Monday 4 March 2024

By Professors Bart van Ark, Diane Coyle and Jonatan Pinkse, The Productivity Institute


Productivity growth in the UK has stagnated over the past 15 years or so, affecting the resilience of the UK economy and society, making it harder for people, places, and firms to sustain themselves. A recent report from The Productivity Institute details how the public and private sector can be better equipped to translate productivity gains into improved living standards.

Productivity is how we turn our resources into better outcomes for firms, people, and places.  Increased productivity is key to driving economic growth as it leads to more successful firms, but also to more prosperous places and better living standards.

While most advanced economies have recently experienced a slowdown in productivity over the decade and a half since the financial crisis, the UK has experienced a larger slowdown that the most comparable countries.

If the current trend in productivity growth continues for the next two decades, it will not be possible to maintain current living standards, let alone deliver sustainability and improved wellbeing. In addition, relatively low levels of productivity are affecting the ability of people, firms and places to be resilient to and absorb shocks and escape from low-level equilibrium traps.

The Productivity Agenda details three key priorities to get productivity back on track:

  • Reverse the chronic underinvestment in the UK economy
  • Improve the diffusion of knowledge, innovation and best practices
  • Better connect pro-productivity policies and institutions

The Productivity Agenda also highlights key areas of focus including investment; firm-level productivity; R&D and innovation; digitalisation; skills, the green transition; public sector; and regional inequality.

Investing for the long-run

Investment lies at the root of economic growth and prosperity. It creates the building blocks for a higher level of productivity in the future, and more diffusion of ideas and innovation that underpin technological progress and higher wages. Low investment is the proximate cause of low productivity and the UK’s weak growth performance. 

In recent decades, the UK has had low investment rates in infrastructure, skills, and technologies. This has been associated with short-termism, where society has tended to choose consumption over long-term investments. It has resulted in a secular decline in the UK’s net international investment position, the fall in the government’s net financial worth, and an increase in indebtedness.
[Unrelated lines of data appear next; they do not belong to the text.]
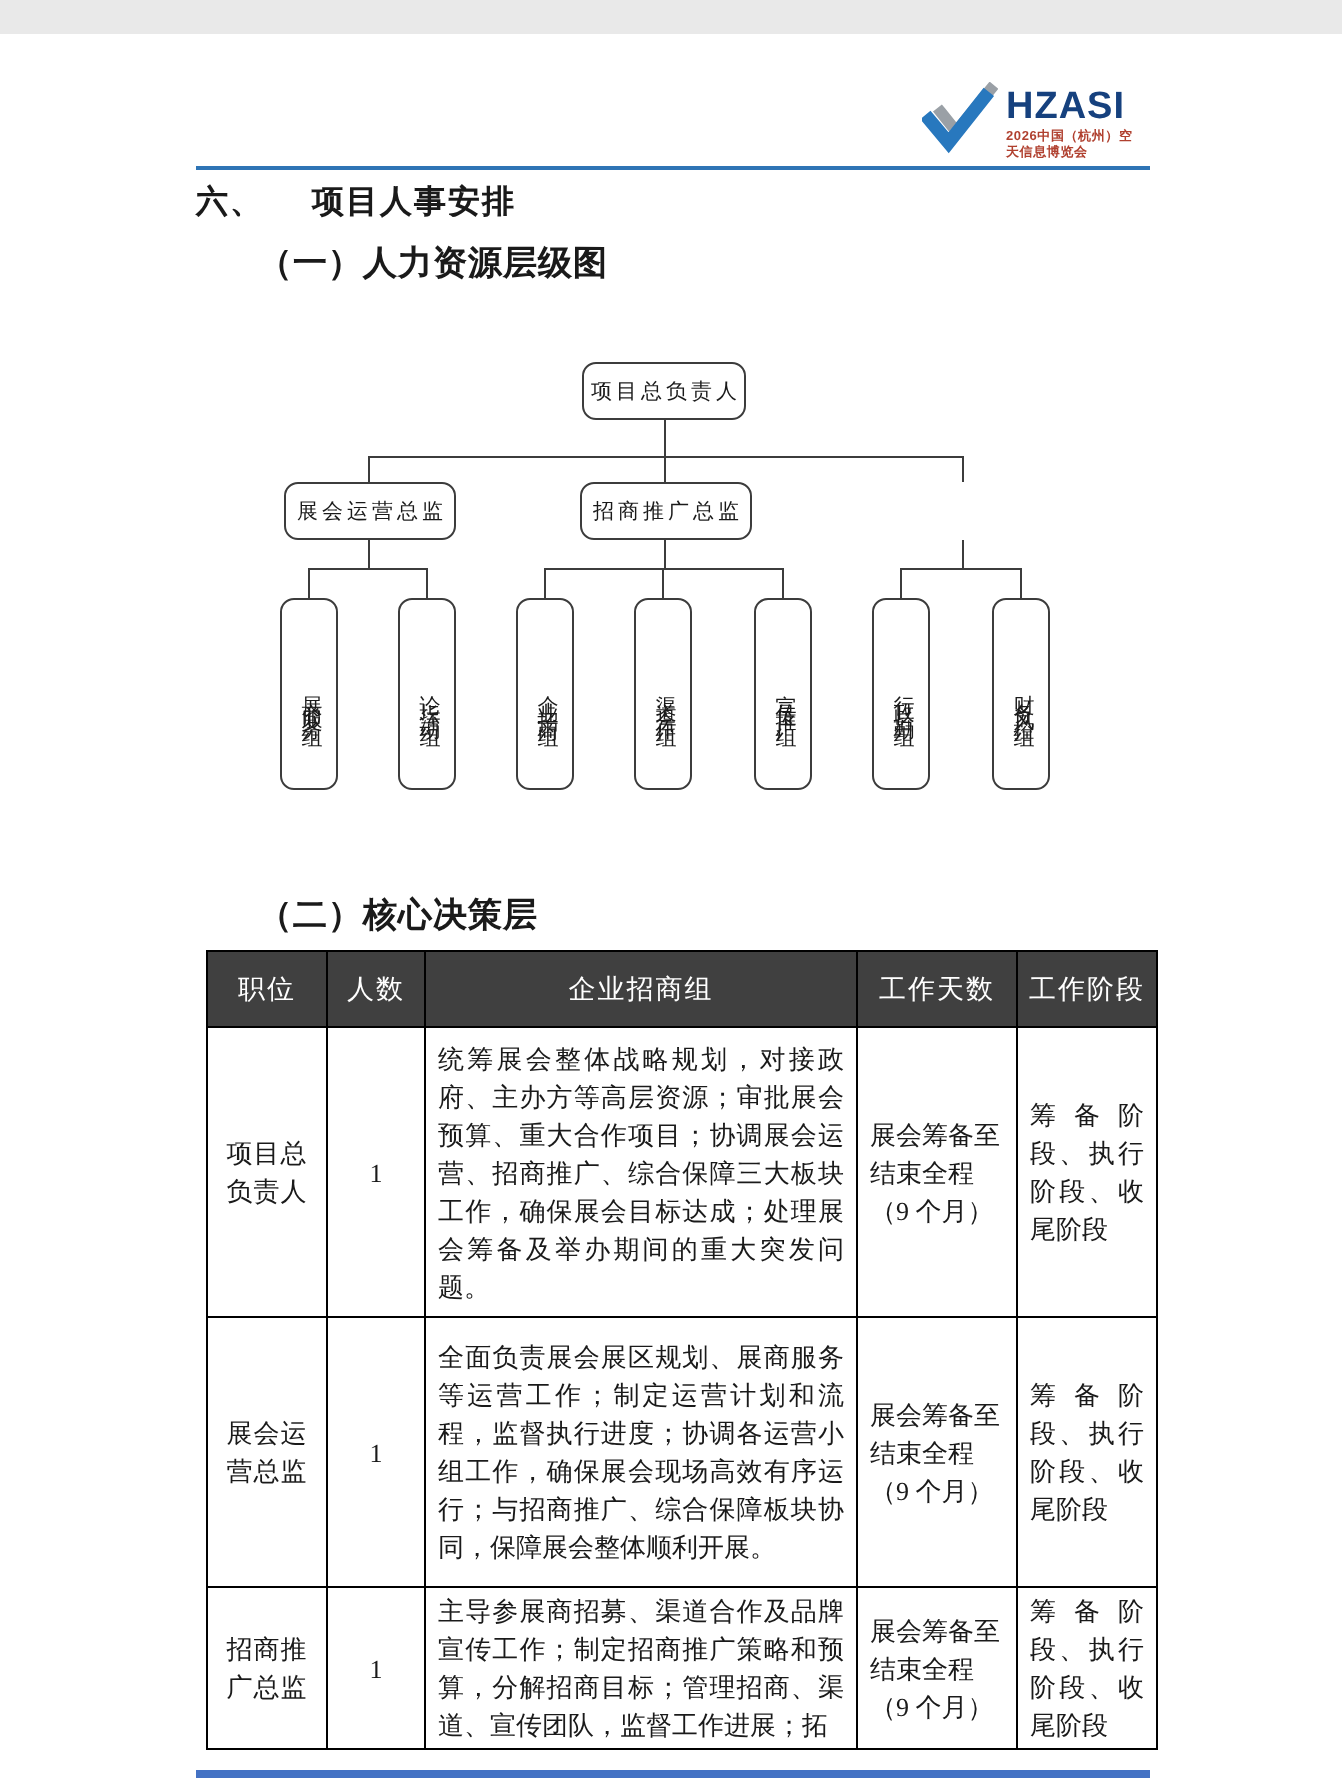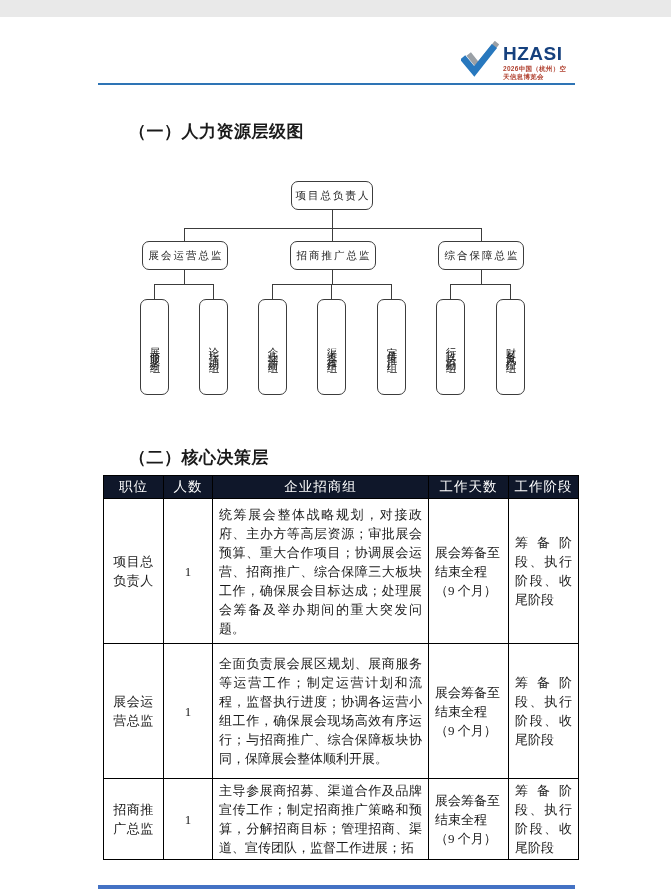"六、 项目人事安排" div.doc-title { html: none -> <div> <span>六、</span><span>项目人事安排</span> </div> }
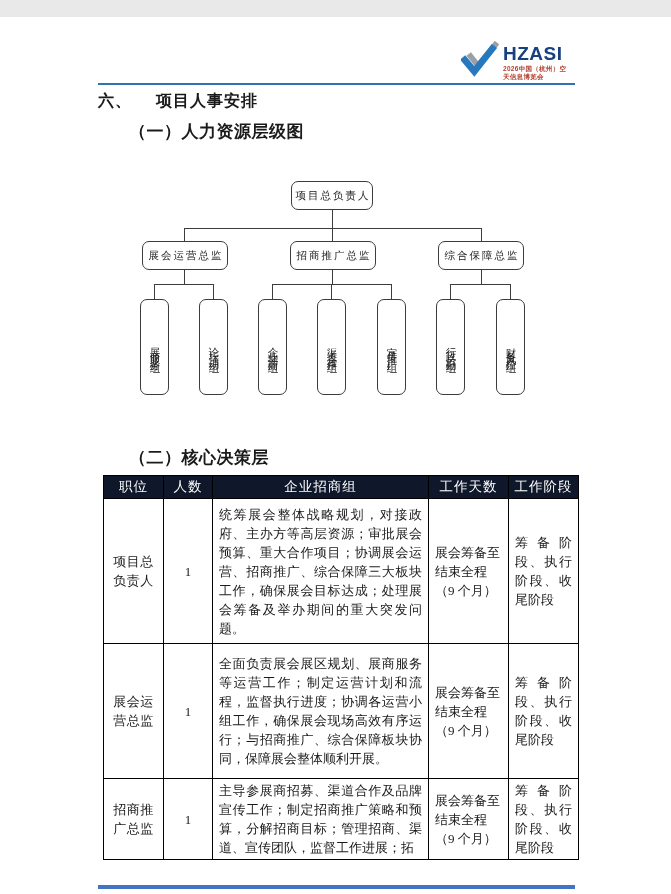"综合保障总监" div.obox { html: <div>综合保障总监</div> -> none }
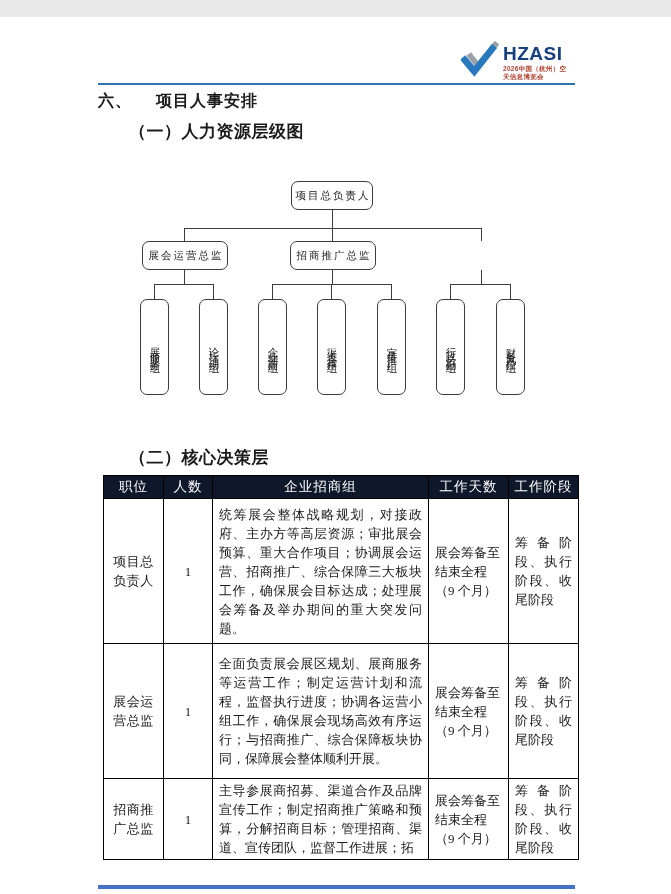"职位" table.core th { background: #0f172a -> #404040; height: 23px -> 38px }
Building resilience to weather climate shocks

The transition to net zero is one example of short-term thinking. Since the 2015 Paris Agreement, the needle on corporate climate action has moved decisively. Extreme weather events such as storms, floods and heatwaves are now regularly disrupting business operations and supply chains.

The UK was the first major economy to legally bind itself to a green growth agenda but is now slipping behind – no longer meeting its own commitments set out in consecutive carbon budgets and backtracking on environmental commitments. This has put UK firms on the backfoot, as investments which are already made will take longer to pay off, and the return on future investment will get lowered.

The opportunity for public-private investment to develop a new infrastructure to deliver green energy and make the economy more resistant to climate shocks requires investment and consistency in climate policy.

Investing in a net zero economy might be a matter of essential insurance to sustain productivity levels in the long-run, even if productivity dips in the short term.

Creating a long-term stable policy approach to growth and productivity

Addressing the UK’s productivity problem also requires increased coordination of policies and strategies across multiple policy domains, including economic, education, science and technology, infrastructure, and regional policies.

The Productivity Agenda recommends the introduction of a statutory growth and productivity institution to help to fix systemic issues and ensure the effectiveness of pro-productivity policies over the long term, without falling victim to political churn.

Through conducting inquiries into key areas, monitoring and evaluating policy, and regular reporting to Parliament, combined with extensive stakeholder consultation, coordination, and communication, it would help with the politics of making difficult decisions where positive outcomes are likely to be felt over the long term.

The Productivity Institute

The Productivity Institute is a UK-wide research organisation exploring what productivity means for business, for workers and for communities – how it is measured and how it truly contributes to increased living standards and well-being. It is funded by the Economic and Social Research Council.